Phase 4: Is Congress campaign already losing steam?

By Balakumar Kuppuswamy  |  First Published Apr 29, 2019, 5:43 PM IST

The Twitter pages of Narendra Modi and Rahul Gandhi couldn't offer more contrasting pictures. Modi's Twitter account has three poll-related posts today while Rahul's has none.
 

New Delhi: Elections are on today in some important constituencies of India as part of the fourth phase of polling. Experts reckon that this is a pretty crucial phase for the political parties to keep up the campaign momentum through the final stretches.

But one look at the two of the main adversaries, you'd think that one of them is already feeling despondent.

The Twitter pages of Narendra Modi and Rahul Gandhi couldn't offer more contrasting pictures.

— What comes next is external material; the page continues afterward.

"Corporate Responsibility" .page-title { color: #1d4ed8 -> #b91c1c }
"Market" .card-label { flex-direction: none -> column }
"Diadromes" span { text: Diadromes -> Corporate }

Modi's Twitter account has three poll-related posts today while Rahul's has none.

Modi's Twitter post has one specifically targeted at the electorate in West Bengal (a part of which is voting today). He has also appealed to the public in general to go out and vote.

Rahul's last tweet (on Monday afternoon) was about a Congress propaganda film on Nyay. On a crucial election day, especially when his party is trying to mount a major counter campaign against a formidable adversary, his account has been dormant.

Rahul's Twitter updates, which were looking sharp and smartly taunting the BJP at the start of the campaign, suddenly seems  to have lost its competitive spark. 

On the first two phases of polling, Rahul did urge the people to go out and vote, but for the third and fourth phases, the absence of his updates has been conspicuous.

Priyanka Gandhi's Twitter updates were sporadic right  from the beginning. But Rahul going off the boil is sending all kinds of wrong signals. People are already speculating whether the Congress is already conceding the contest.

"The election process is long and anything can happen still. But make no mistake about it, the Congress is increasingly coming across as being a little short on confidence," said Amrita J, professor of sociology in a Hyderabad college. But she thinks Rahul needs to keep his chin up as seats are still up for grabs. "Him feeling downcast is never going to help the Congress. But as of now, the vibes are not encouraging."

Political watchers feel that the Congress seems to have dropped the ball, as it were, around the time it became officially clear that Priyanka was not going to contest against Modi at Varanasi.

After building the hype (advertently or inadvertently), the news of Priyanka not contesting was inevitably going to be seen as chickening out.

But, political watchers feel, Priyanka backed out because the feedback to the Congress from the field was not encouraging. As the party was unable to cobble up alliances, and the fact that parties like the SP and the BSP were not ready to cooperate, there was no way Priyanka was going to upset the applecart of the BJP in Varanasi.

"Priyanka not contesting may become the watershed moment of this election. Probably this was the point where the winner and the loser were spotted, as till then it at least seemed a close-run thing," said a journalist in Bengaluru. "Nobody expected her to take the field as a candidate. But having fed the rumours, the Congress is now being hoisted on its own petard."

Also, Rahul choosing Wayanad as his back-up seat may be strategically right, but politically it was a dangerous ploy, one that would give his rivals a handle to flog him as being unsure even in his pocket borough of Amethi. The BJP and others have naturally exploited this point. The Congress, overall, has been playing badly, what tennis players call as, the clutch points. 

Right or wrong, the Congress always looks up to the Gandhis. Both Priyanka and Rahul have to shoulder more responsibility and inspire more belief in the ranks.

But both of them, at the moment, are feeling like Kohli and de Villiers in RCB colours --- very low on confidence and conviction.